09/02/2018 - 31/03/2018
Brussels, 23 July 2012
How are you doing?
We didn’t really get the chance to talk in Kassel but Dirk made sure that you stayed in my mind for some time. When I bumped into him at the Fridericianum asking if he had seen and knew of those tapestries, he answered, “that’s Marta’s [choice], a Norwegian or Danish artist or something”.
I am writing you not only to thank you for this great contribution, but also to say how struck I was by reading your essay on the works of Hannah Ryggen and learning that, beside exhibiting Etiopia, a response to Mussolini’s invasion of Ethiopia, next to Picasso’s Guernica at the 1937 Paris Expo, she later “hung her tapestries on a clothesline outside her house in Oslo in full sight of Nazi soldiers”!
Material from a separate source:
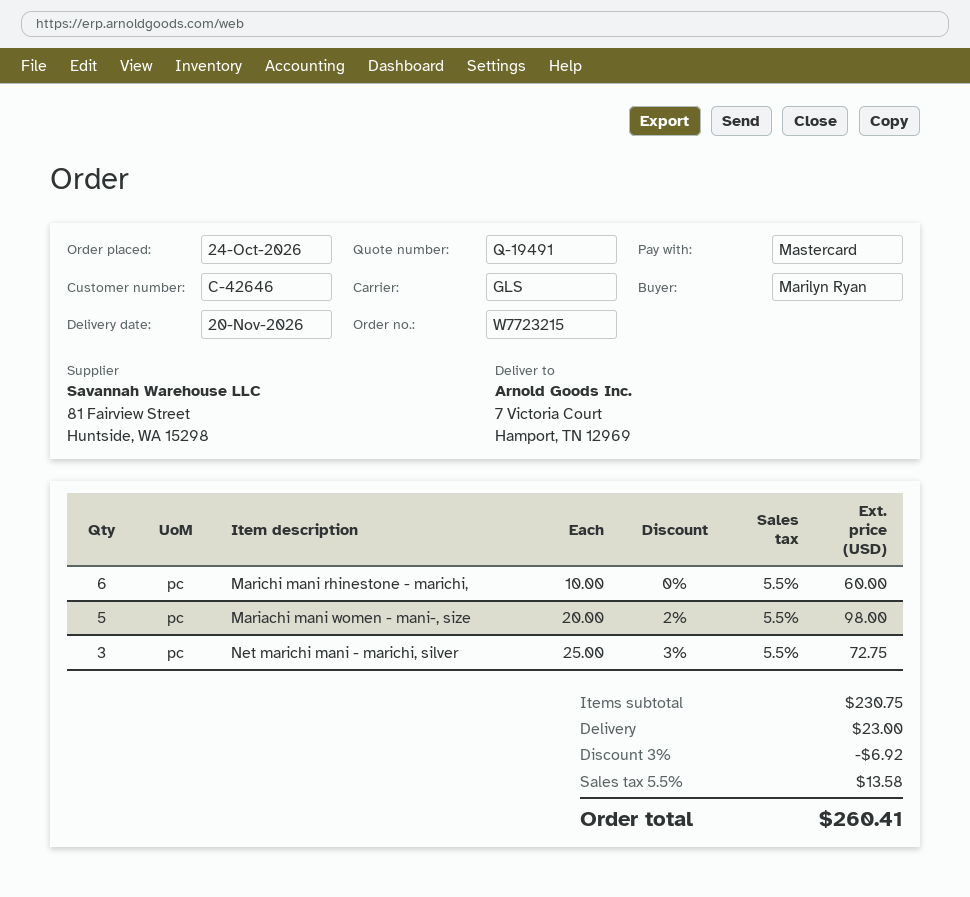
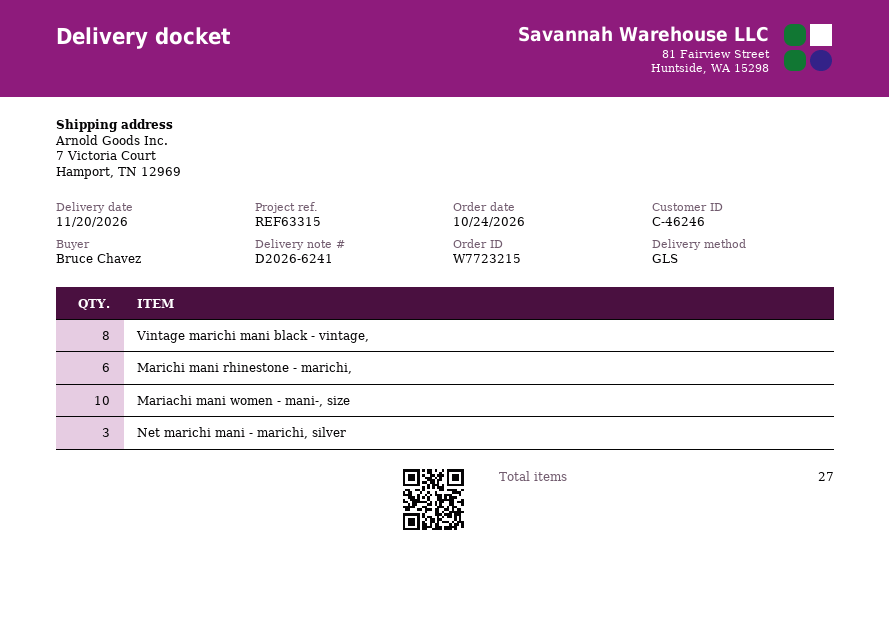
customer number: C-42646 -> C-46246
ordered by: Marilyn Ryan -> Bruce Chavez
Mariachi mani women - mani-, size: 5 -> 10
Vintage marichi mani black - vintage,: none -> 8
What entered my mind was not only the act itself, but also the coincidence that a certain Léon Degrelle, leader of the Belgian fascist party REX, could have been one of these Nazi soldiers, as he escaped to Oslo after being sentenced to death in absentia in Brussels on December 29, 1944. Moreover, on the night of May 9, 1945, when Western Europe was celebrating liberation, he had the genius idea of commandeering the airplane of a certain Albert Speer and fly south at a low height over the North Sea, the Netherlands, Belgium and France. He finally reached the Spanish border where, out of fuel, he made a final crossing over Mount Urgull and let his airplane slide into the Bay of La Concha, San Sebastián, (Donostia).
With a broken arm and several fractured ribs, he found refuge in Franco’s Spain, where—despite an extradition demand by the Belgian government and several abduction attempts—he lived for the rest of his life and died at age of 87 in 1994.
Hitler himself hung the SS-Ritterskreuz around Degrelle’s neck for being one of the few who survived the battle of Cherkassy. “If I would have had a son, I would have liked him to be like you”, would have been the words of the Führer. Mystifying the rest of his life on these words, Degrelle became an inspiration, and his house a haven, to many fascists around the world.
I don’t know if you remember the time we met with Dirk in a restaurant near Avenue Louise in Brussels. I realize now that the former Brussels headquarters of the SS (in whose caves Jews and resistance fighters were tortured) is just around the corner from there. I am not sure if the restaurant existed during the war, but the cobblestones of those streets were definitely walked by Rexists, if not by Degrelle himself, who, by the way, held his mass meetings of the Légion Wallonie at the Palais des Beaux-Arts de Bruxelles!
I don’t know why, but I’m suddenly imagining a show by you on the rise of Fascism in Europe. The airplane of Speer was a Heinkel He 111, in case you want this on the roof of the Beaux-Arts... Guernica (1937) was exhibited at the Beaux-Arts in 1955; I know this because I recently found a photo of Patrice Lumumba standing in front of the painting during his first trip to Belgium.
By the way, yesterday was the anniversary of the Breivik massacre. Were you in Oslo then?